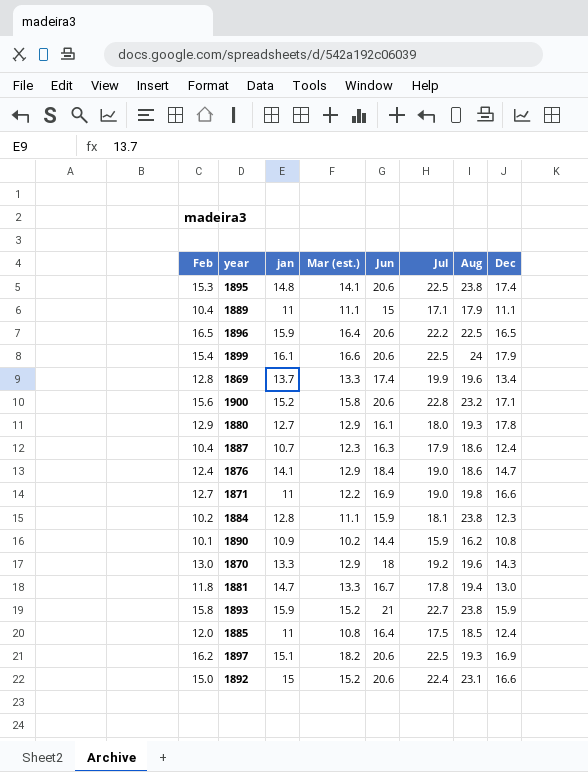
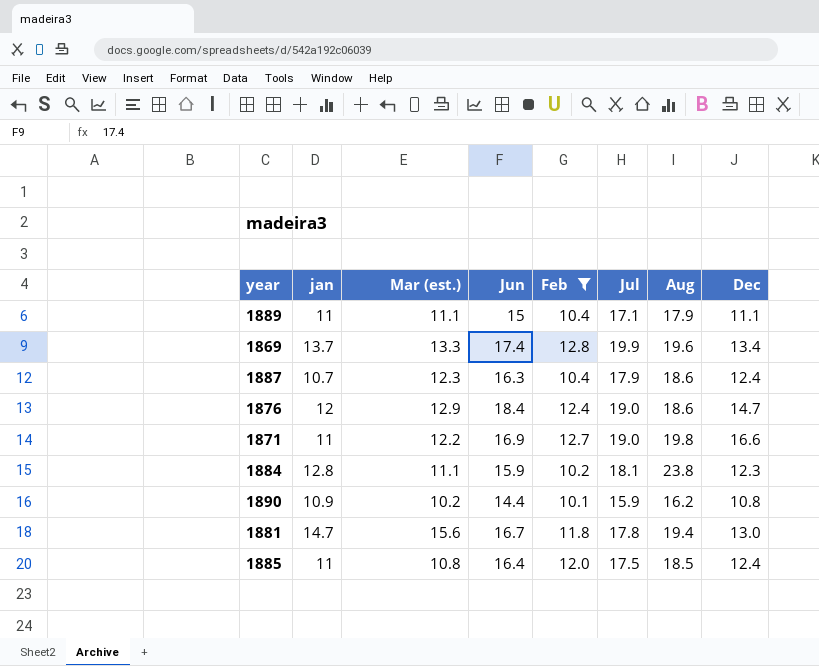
filter: none -> Feb <= 12.8
column Feb | position: 1 -> 5
1876 | jan: 14.1 -> 12
1881 | Mar (est.): 13.3 -> 15.6

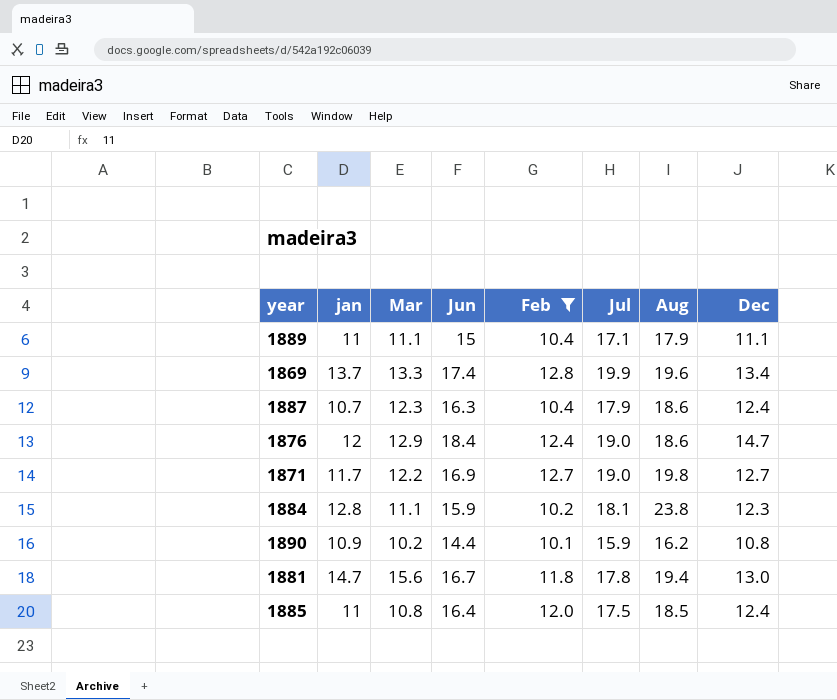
column name: Mar (est.) -> Mar
1871 | jan: 11 -> 11.7
1871 | Dec: 16.6 -> 12.7

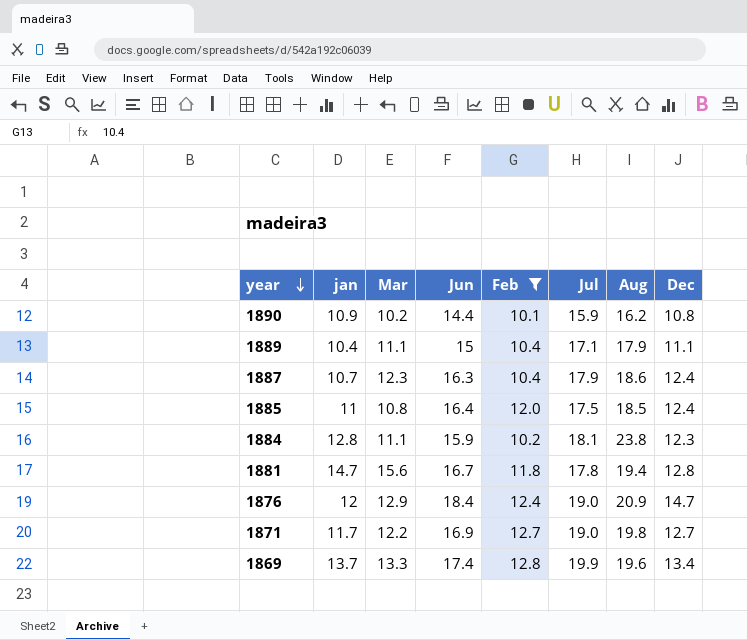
row order: none -> year descending
1889 | jan: 11 -> 10.4
1881 | Dec: 13.0 -> 12.8
1876 | Aug: 18.6 -> 20.9

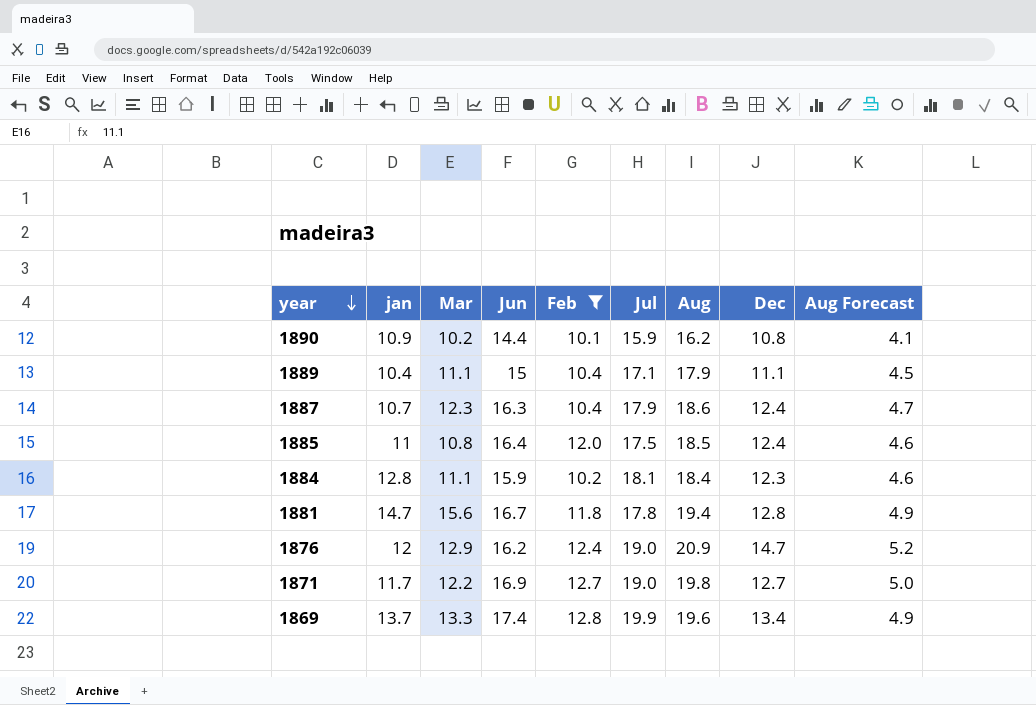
column Aug Forecast | formula: none -> [Aug] * 0.25
1884 | Aug: 23.8 -> 18.4
1876 | Jun: 18.4 -> 16.2

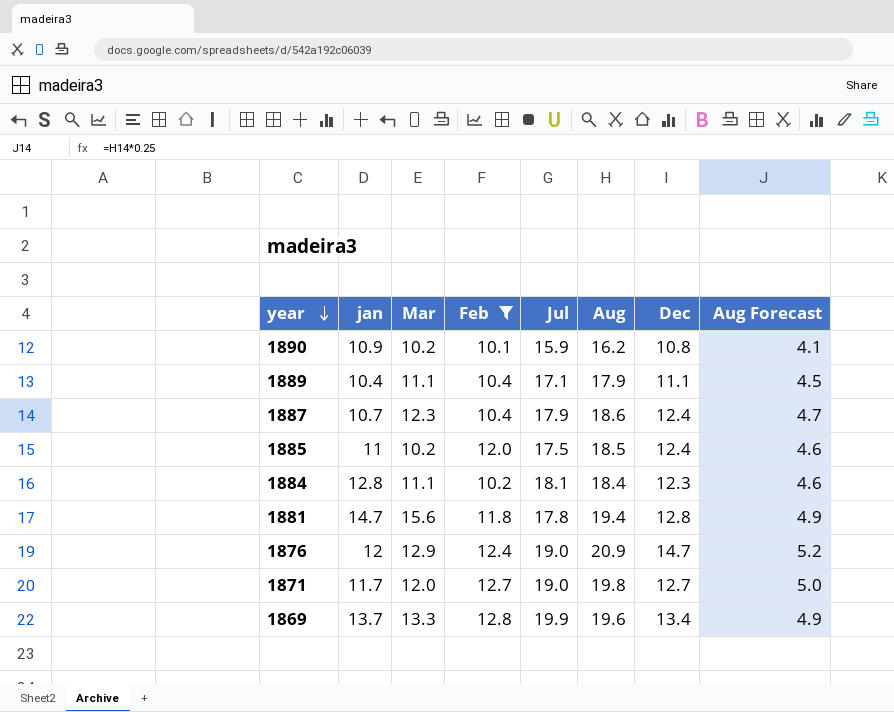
column Jun | position: 4 -> none
1885 | Mar: 10.8 -> 10.2
1871 | Mar: 12.2 -> 12.0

────────────────────

- [WHAT IS BEING ASKED]:
Everything from the line with "1871 | jan: 11 -> 11.7" through the last line of the listing above is to be copied exactly, both ends included, except the pictures.

- [TASK SOLUTION]:
1871 | jan: 11 -> 11.7
1871 | Dec: 16.6 -> 12.7

row order: none -> year descending
1889 | jan: 11 -> 10.4
1881 | Dec: 13.0 -> 12.8
1876 | Aug: 18.6 -> 20.9

column Aug Forecast | formula: none -> [Aug] * 0.25
1884 | Aug: 23.8 -> 18.4
1876 | Jun: 18.4 -> 16.2

column Jun | position: 4 -> none
1885 | Mar: 10.8 -> 10.2
1871 | Mar: 12.2 -> 12.0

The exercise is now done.